This image released by Warner Bros. Pictures shows Joaquin Phoenix in a scene from "Joker." (Niko Tavernise/Warner Bros. Pictures via AP)
This image released by Warner Bros. Pictures shows Joaquin Phoenix in a scene from "Joker." (Niko Tavernise/Warner Bros. Pictures via AP)

Some of Hollywood’s biggest stars are getting ready to descend on the Venice Film Festival this week, from George Clooney and Angelina Jolie to Lady Gaga and Brad Pitt.

But while the allure of A-listers on those picturesque docks is a welcome return to form after last year’s lower-wattage edition amid the strikes, the spotlight that matters most will be on their films. Along with Cannes, Venice — which runs from Aug. 28 through Sept. 7 — is one of the most glamorous launching pads for awards season. The films that do well on the Lido will be dominating the conversation until the Oscars in March.

In this year's lineup, there’s both big Hollywood fare (“Beetlejuice Beetlejuice” and “Horizon: An American Saga—Chapter 2” to “Wolfs”) and a vast array of intriguing films from auteurs around the world. At festivals, the best thing is to keep an open mind and see as much as possible — you never know what might hit.
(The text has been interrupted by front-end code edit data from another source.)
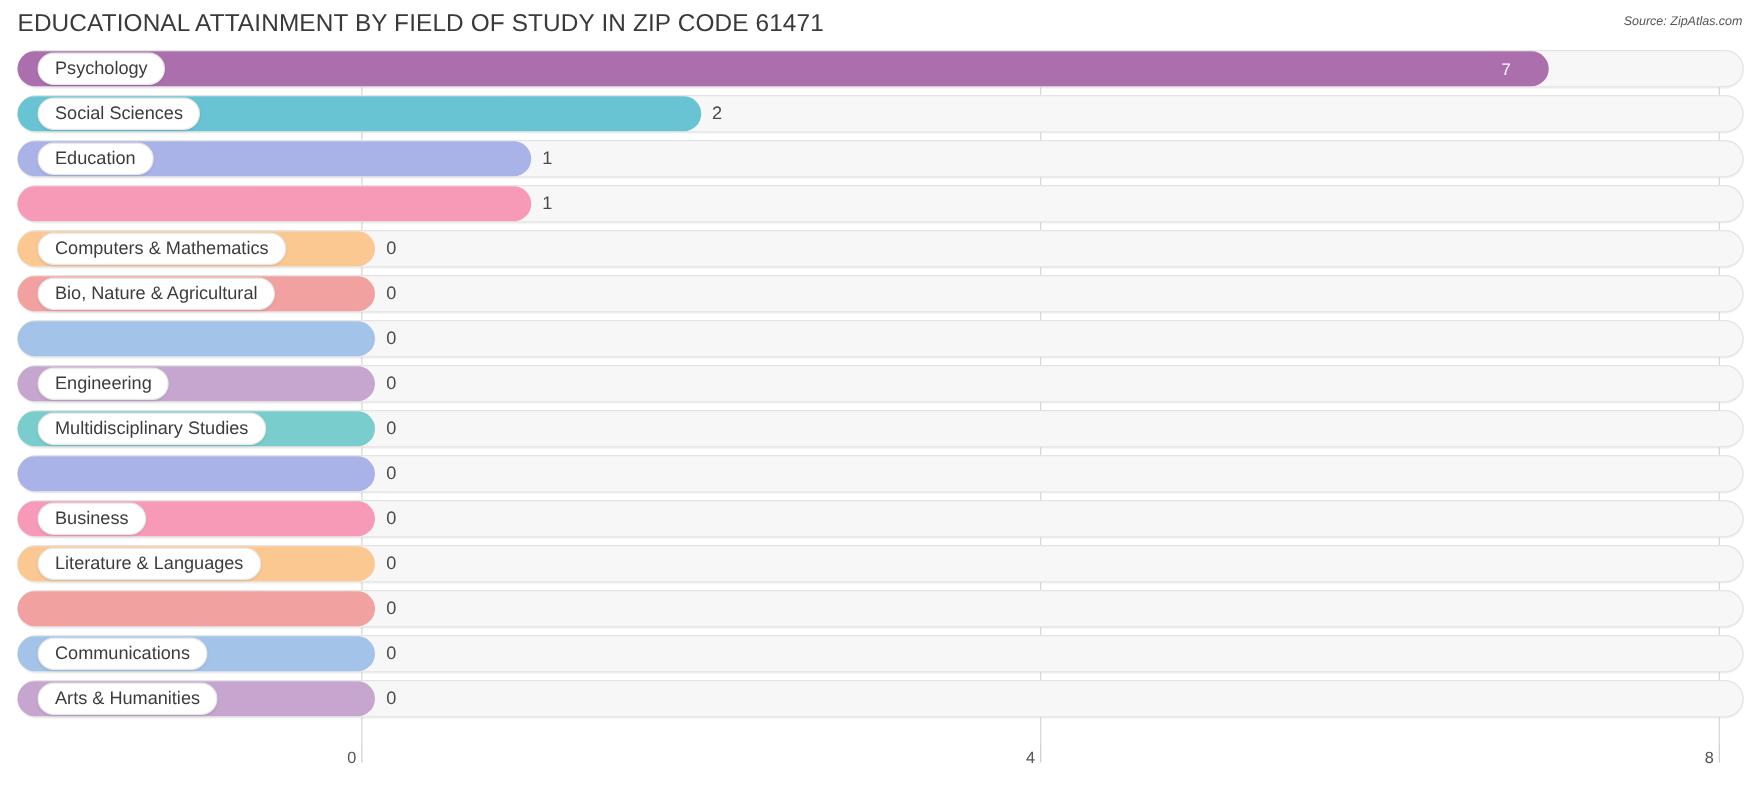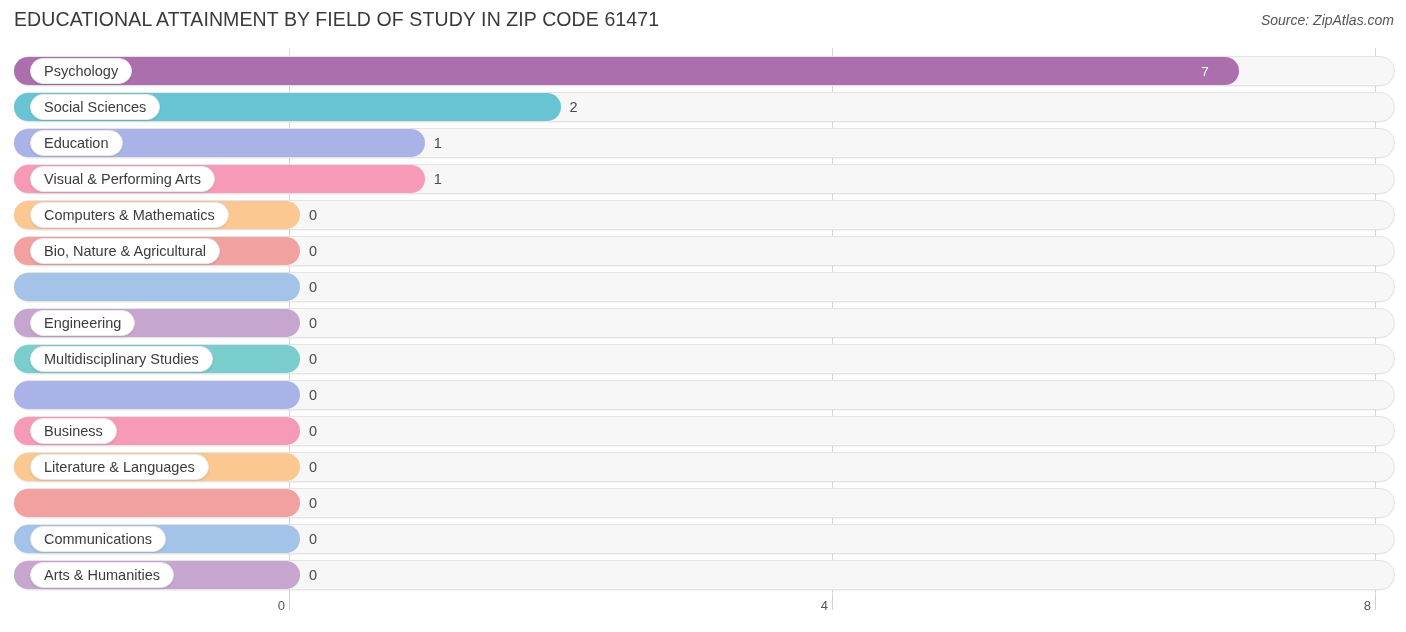--- a/index.html
+++ b/index.html
@@ -28,21 +28,21 @@
     font-size: 19.5px;
     letter-spacing: 0.1px;
     color: #3a3a3a;
     font-weight: 400;
     white-space: nowrap;
   }
   .source {
     position: absolute;
     right: 12px;
     top: 12px;
-    font-size: 14px;
+    font-size: 10px;
     font-style: italic;
     color: #555555;
     white-space: nowrap;
   }
 
   
   .plot {
     position: absolute;
     left: 0;
     top: 40px;
@@ -59,21 +59,21 @@
   .gridline {
     position: absolute;
     top: 8px;
     bottom: 0;
     width: 1px;
     background: #d8d8d8;
   }
 
   .rows {
     position: absolute;
-    left: 0; top: 16px;
+    left: 0; top: 0;
     width: 100%;
   }
 
   .row {
     position: relative;
     height: 30px;
     margin-bottom: 6px;
   }
   .row:first-child { margin-top: 0; }
 
@@ -203,23 +203,20 @@
         <div class="track"></div>
         <div class="bar" style="width: 410.75px; background: rgb(170, 179, 232);"></div>
         <div class="label-pill">
           <span class="label-text">Education</span>
         </div>
         <div class="value-out" style="left: 433.75px;">1</div>
       </div>
       <div class="row">
         <div class="track"></div>
         <div class="bar" style="width: 410.75px; background: rgb(247, 154, 184);"></div>
-        <div class="label-pill">
-          <span class="label-text">Visual &amp; Performing Arts</span>
-        </div>
         <div class="value-out" style="left: 433.75px;">1</div>
       </div>
       <div class="row">
         <div class="track"></div>
         <div class="bar" style="width: 286px; background: rgb(251, 200, 145);"></div>
         <div class="label-pill">
           <span class="label-text">Computers &amp; Mathematics</span>
         </div>
         <div class="value-out" style="left: 309px;">0</div>
       </div>

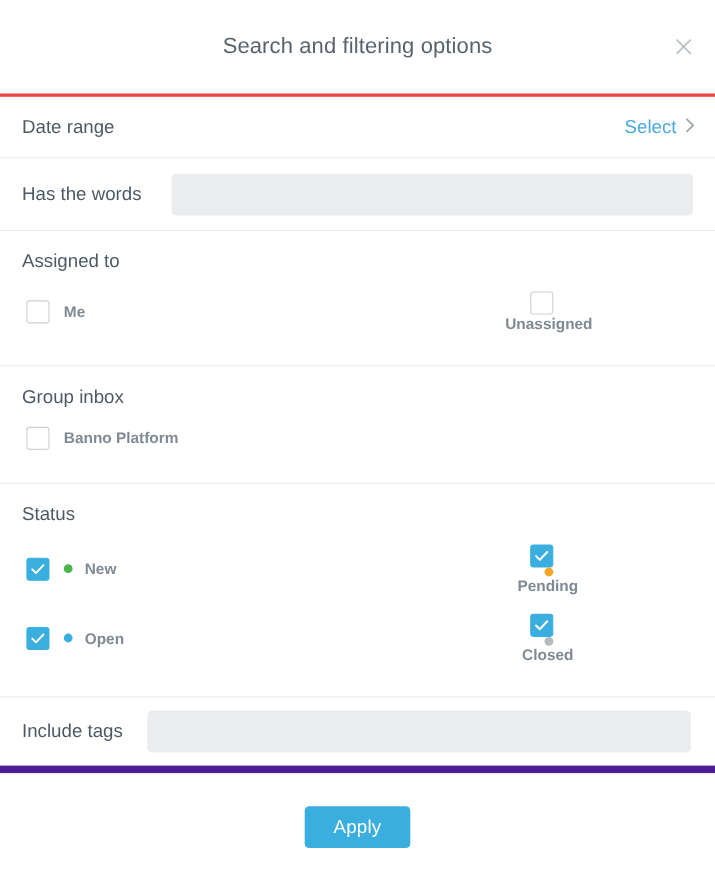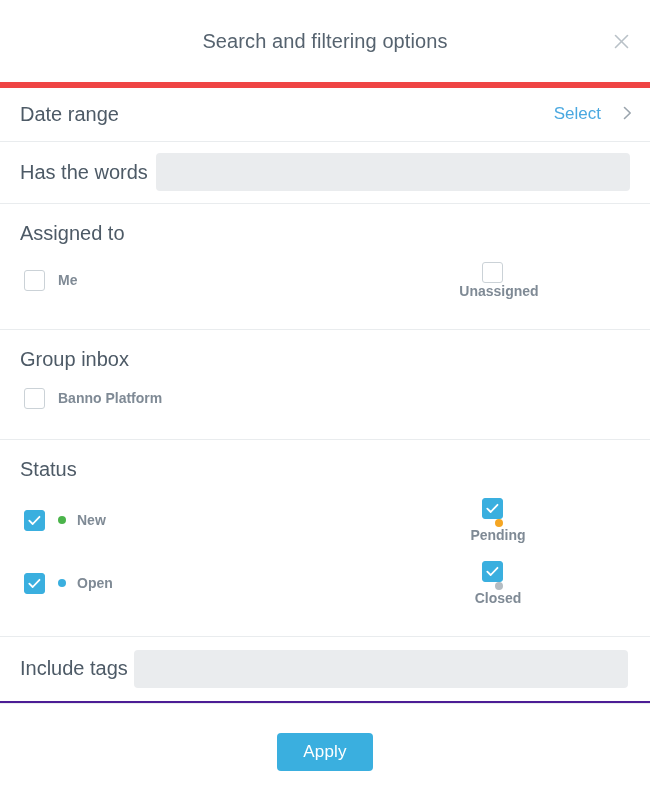--- a/index.html
+++ b/index.html
@@ -26,21 +26,21 @@
   }
 
   
   .dialog-header {
     height: 88px;
     min-height: 88px;
     position: relative;
     display: flex;
     align-items: center;
     justify-content: center;
-    border-bottom: 6px solid #ef4444;
+    border-bottom: 3px solid #ef4444;
     box-sizing: border-box;
   }
   .dialog-title {
     font-size: 20px;
     color: #56636f;
     font-weight: 400;
     letter-spacing: 0.1px;
   }
   .close-btn {
     position: absolute;
@@ -67,38 +67,38 @@
     overflow: hidden;
   }
 
   .row {
     box-sizing: border-box;
     padding-left: 20px;
     border-bottom: 1px solid #e9ecee;
   }
 
   .section-label {
-    font-size: 20px;
+    font-size: 17px;
     color: #4d5a66;
     font-weight: 400;
     white-space: nowrap;
   }
 
   
   .row-daterange {
     height: 57px;
     display: flex;
     align-items: center;
     justify-content: space-between;
     padding-right: 18px;
   }
   .select-link {
     display: flex;
     align-items: flex-end;
-    gap: 22px;
+    gap: 8px;
     cursor: pointer;
   }
   .select-link-text {
     font-size: 17px;
     color: #4aa8e0;
   }
   .chevron {
     display: block;
   }
 
@@ -184,21 +184,21 @@
     font-weight: bold;
   }
   .check-item .status-dot + .check-label { margin-left: 11px; }
 
   
   .row-tags {
     height: 70px;
     display: flex;
     align-items: center;
     padding-right: 22px;
-    border-bottom: 2px solid #4c1d95;
+    border-bottom: 7px solid #4c1d95;
   }
   .row-tags .section-label { width: 114px; }
 
   .spacer { flex: 1; }
 
   
   .dialog-footer {
     height: 96px;
     min-height: 96px;
     border-top: 1px solid #e9ecee;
In the meantime, though, here are some films to get excited about at Venice.

“Joker: Folie à Deux” (Sept. 4)

No matter which side of the “Joker” discourse you were on five years ago, the fact that all involved would bring the sequel back to Venice to play in competition is promising. “Joker: Folie à Deux” doesn’t need the festival buzz, after all. The first film made over $1 billion and was nominated for 11 Oscars. Venice chief Alberto Barbera told Deadline that it’s completely different from the first, a dystopian musical that is “one of the most daring, brave and creative films in recent American cinema” and “confirms Todd Phillips as one of the most creative directors working at the moment.” It’ll be in theaters Oct. 4.

“Maria” (Aug. 29)

Chilean filmmaker Pablo Larraín is not to be ignored when he makes a film about a famous woman with a tragic narrative (see: “Spencer,” “Jackie”). This time he’s teamed with screenwriter Steven Knight (“Peaky Blinders”) and Jolie to bring opera singer Maria Callas back to life in “Maria.” The soprano was a tabloid fixture, perhaps most famous for her affair with Aristotle Onassis, who would end up leaving her for another of Larraín’s tragic women: Jacqueline Kennedy. Callas died in 1977, at age 53, but remains one of classical music’s bestselling artists. “Maria” is playing in competition and seeking distribution.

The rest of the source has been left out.